İlgilenenler internetten bu bilgilere ulaşabilirler. Gülleri sabah çok erken
saatlarde, gün doğumunda hatta öncesi denilebilecek saatlerde toplamaya
başlıyorlar. Ben başkasının güdümünde doğa faaliyetlerini yapmaktan uzak
durmaya gayret ediyorum her zaman. Benim tarzım daha kendi akışına bırakılan
bir tarz olduğundan, içindeki bilinmezlik faktörü bazen güzel sürprizler
hazırlayabiliyor. Yol boyunca bölgenin içinde görebileceğiniz haşhaş tarlaları bunlardan
sadece bir tanesi (Şekil 10).
|
Şekil 10. Haşhaş tarlasından küçük bir kesit. |
Afyon’dan Isparta’ya
yaklaşırken görmeye başlayabileceğiniz haşhaş tarlaları, Kuyucak ve Güneykent
bölgelerinde oldukça fazla var. Bazı tarlalarda haşhaşların boyunun 1.70 cm’yi
geçtiğini bile gördüm. Güneykent’teki gül tarlalarının çevresi tel örgülerle
çevrili ve içine girebilme olanağı birçoğunda yok. Ancak Kuyucak bölgesi böyle
değil.
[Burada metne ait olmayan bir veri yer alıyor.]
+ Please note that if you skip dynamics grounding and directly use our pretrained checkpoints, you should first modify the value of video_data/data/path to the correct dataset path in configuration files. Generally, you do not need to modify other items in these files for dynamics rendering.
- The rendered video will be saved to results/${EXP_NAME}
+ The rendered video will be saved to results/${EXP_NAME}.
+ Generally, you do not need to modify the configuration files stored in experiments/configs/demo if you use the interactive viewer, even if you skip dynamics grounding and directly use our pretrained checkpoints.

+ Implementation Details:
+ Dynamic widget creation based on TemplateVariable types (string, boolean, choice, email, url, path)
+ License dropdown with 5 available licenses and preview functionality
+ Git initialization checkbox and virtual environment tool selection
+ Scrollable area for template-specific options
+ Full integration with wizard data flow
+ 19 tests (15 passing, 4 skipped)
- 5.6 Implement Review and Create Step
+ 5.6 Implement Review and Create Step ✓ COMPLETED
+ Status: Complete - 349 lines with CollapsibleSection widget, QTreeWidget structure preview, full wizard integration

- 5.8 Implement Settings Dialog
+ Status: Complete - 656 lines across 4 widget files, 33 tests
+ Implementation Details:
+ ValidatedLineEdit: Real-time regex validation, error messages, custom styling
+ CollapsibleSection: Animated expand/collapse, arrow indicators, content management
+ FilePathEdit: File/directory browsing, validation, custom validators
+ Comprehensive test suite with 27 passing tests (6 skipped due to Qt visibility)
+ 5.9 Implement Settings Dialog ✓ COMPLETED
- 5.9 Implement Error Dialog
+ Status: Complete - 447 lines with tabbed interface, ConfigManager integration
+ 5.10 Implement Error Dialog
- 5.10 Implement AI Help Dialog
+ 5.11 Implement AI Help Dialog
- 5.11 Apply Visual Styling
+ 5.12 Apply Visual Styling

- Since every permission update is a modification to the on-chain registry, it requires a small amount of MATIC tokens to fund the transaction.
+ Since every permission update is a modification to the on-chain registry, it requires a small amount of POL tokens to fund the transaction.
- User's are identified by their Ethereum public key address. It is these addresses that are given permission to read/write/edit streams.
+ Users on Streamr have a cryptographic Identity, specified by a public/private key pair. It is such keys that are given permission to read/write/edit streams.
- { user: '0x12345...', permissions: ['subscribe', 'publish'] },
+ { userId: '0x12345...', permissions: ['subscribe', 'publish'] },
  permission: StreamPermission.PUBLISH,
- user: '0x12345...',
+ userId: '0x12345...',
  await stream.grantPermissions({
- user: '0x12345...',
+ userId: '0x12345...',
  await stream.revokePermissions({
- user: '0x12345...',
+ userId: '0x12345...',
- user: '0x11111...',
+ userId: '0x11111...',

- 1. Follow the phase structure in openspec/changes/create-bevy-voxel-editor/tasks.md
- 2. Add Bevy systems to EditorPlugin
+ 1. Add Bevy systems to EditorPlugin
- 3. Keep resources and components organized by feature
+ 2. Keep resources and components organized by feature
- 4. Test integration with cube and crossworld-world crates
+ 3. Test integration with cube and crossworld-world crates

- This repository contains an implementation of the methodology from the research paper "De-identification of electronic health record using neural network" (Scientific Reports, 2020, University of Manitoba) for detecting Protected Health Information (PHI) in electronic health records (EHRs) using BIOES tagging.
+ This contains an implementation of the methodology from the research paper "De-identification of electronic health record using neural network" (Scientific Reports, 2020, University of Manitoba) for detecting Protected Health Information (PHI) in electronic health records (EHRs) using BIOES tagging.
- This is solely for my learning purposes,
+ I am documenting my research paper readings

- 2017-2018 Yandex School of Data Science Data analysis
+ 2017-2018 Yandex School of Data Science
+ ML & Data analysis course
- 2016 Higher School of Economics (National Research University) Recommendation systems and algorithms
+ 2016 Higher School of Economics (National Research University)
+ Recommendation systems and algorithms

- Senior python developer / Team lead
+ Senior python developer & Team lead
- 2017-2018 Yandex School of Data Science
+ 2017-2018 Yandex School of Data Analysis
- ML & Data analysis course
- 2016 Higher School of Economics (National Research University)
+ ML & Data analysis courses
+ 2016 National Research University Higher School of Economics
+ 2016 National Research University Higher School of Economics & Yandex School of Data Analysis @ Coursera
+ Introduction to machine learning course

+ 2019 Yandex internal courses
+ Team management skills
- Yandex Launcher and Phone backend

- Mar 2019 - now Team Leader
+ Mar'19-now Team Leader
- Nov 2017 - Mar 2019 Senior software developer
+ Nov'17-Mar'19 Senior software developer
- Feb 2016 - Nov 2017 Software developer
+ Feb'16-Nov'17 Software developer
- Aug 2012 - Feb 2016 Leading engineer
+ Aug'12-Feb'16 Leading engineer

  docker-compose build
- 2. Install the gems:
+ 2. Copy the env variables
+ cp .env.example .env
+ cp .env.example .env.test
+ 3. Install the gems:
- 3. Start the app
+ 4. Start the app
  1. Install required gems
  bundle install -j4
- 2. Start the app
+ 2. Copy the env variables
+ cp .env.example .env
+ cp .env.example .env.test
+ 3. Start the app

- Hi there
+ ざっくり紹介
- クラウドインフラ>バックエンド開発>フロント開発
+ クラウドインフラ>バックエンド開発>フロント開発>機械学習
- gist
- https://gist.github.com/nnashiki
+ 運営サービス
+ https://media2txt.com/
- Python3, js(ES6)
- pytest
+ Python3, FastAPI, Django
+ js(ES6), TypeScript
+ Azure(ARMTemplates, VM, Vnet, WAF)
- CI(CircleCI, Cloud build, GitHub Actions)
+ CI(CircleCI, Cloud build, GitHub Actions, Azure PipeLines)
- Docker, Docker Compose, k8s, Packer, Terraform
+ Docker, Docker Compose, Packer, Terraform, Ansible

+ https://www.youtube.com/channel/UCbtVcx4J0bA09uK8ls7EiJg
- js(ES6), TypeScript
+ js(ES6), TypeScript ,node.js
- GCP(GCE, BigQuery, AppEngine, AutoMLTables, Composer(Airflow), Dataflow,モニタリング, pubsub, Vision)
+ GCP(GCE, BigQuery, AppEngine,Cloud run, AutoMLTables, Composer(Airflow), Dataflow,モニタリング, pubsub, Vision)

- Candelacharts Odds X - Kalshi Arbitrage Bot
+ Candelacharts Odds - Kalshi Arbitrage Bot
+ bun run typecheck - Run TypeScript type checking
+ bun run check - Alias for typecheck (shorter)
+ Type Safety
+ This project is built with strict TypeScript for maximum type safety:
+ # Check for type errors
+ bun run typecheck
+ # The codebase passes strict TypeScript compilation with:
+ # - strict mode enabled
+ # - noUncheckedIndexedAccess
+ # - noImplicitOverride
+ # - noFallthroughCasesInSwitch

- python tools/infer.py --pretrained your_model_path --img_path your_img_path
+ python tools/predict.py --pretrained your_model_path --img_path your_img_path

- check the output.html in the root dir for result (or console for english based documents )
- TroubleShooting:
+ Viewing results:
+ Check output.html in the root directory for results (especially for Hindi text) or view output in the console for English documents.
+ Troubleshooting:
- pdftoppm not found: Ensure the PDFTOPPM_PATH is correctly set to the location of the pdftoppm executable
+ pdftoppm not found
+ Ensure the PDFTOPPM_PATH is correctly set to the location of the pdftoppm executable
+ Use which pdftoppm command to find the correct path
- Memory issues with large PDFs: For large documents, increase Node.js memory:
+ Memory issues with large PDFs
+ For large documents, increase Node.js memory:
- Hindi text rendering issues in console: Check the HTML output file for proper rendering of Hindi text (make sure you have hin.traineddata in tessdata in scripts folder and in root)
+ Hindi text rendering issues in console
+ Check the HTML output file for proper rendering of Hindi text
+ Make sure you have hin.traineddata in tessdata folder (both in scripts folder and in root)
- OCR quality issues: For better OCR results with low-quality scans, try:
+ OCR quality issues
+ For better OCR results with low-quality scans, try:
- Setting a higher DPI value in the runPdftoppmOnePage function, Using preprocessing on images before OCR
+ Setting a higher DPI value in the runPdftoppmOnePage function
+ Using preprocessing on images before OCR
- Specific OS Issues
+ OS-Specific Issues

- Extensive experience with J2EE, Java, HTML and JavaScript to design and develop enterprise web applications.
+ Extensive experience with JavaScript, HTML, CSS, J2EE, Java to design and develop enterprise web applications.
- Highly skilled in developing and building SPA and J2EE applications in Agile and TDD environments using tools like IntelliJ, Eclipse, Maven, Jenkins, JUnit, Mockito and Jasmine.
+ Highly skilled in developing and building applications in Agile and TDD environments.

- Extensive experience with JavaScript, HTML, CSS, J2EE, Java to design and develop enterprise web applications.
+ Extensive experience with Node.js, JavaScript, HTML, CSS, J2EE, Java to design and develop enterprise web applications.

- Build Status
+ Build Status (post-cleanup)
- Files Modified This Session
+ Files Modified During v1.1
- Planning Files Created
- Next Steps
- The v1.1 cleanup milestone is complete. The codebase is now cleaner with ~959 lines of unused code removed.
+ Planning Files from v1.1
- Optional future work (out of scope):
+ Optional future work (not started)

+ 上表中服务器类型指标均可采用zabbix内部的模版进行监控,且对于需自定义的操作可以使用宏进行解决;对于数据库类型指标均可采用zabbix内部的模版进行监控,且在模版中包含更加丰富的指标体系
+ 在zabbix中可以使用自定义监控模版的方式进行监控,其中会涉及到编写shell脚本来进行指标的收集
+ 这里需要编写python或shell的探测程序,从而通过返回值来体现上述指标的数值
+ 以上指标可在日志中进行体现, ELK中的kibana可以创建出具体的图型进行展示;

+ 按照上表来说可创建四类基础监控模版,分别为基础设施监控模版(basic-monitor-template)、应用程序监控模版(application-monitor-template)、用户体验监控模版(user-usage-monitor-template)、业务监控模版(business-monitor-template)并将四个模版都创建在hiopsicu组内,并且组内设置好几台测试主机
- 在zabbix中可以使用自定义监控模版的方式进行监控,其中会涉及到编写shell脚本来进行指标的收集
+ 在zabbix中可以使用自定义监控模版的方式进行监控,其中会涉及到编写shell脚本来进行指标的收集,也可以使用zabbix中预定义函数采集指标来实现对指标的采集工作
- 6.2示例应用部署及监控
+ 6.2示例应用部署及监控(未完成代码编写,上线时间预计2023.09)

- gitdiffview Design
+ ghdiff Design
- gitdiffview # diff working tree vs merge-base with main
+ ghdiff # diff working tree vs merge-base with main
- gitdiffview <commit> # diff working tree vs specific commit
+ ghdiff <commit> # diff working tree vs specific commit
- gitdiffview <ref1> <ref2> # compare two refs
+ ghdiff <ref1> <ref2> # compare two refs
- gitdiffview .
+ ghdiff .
Bir kısmı henüz yeni yeşillenmeye başlamış lavanta tarlalarının yanında,
kimisi haşhaş tarlalarıyla komşuluk içinde birçok gül bahçesi bulunuyor (Şekil
11 ve 12). Lavanta tarlalarının aksine, gül bahçeleri yoğun gül kokusuna sahip.
Bu bahçelerde gezinirken, şimdi bu yazıda, sevgiliye en yakışan kokunun gül
kokusu olduğunu söyleyebilirim. Gül, şüphesiz ki aşkın kokusudur, aşıkın üstüne
siner. Bu bayılıcı etkiyi en yoğun, fabrikanın önünden geçerken hissettim.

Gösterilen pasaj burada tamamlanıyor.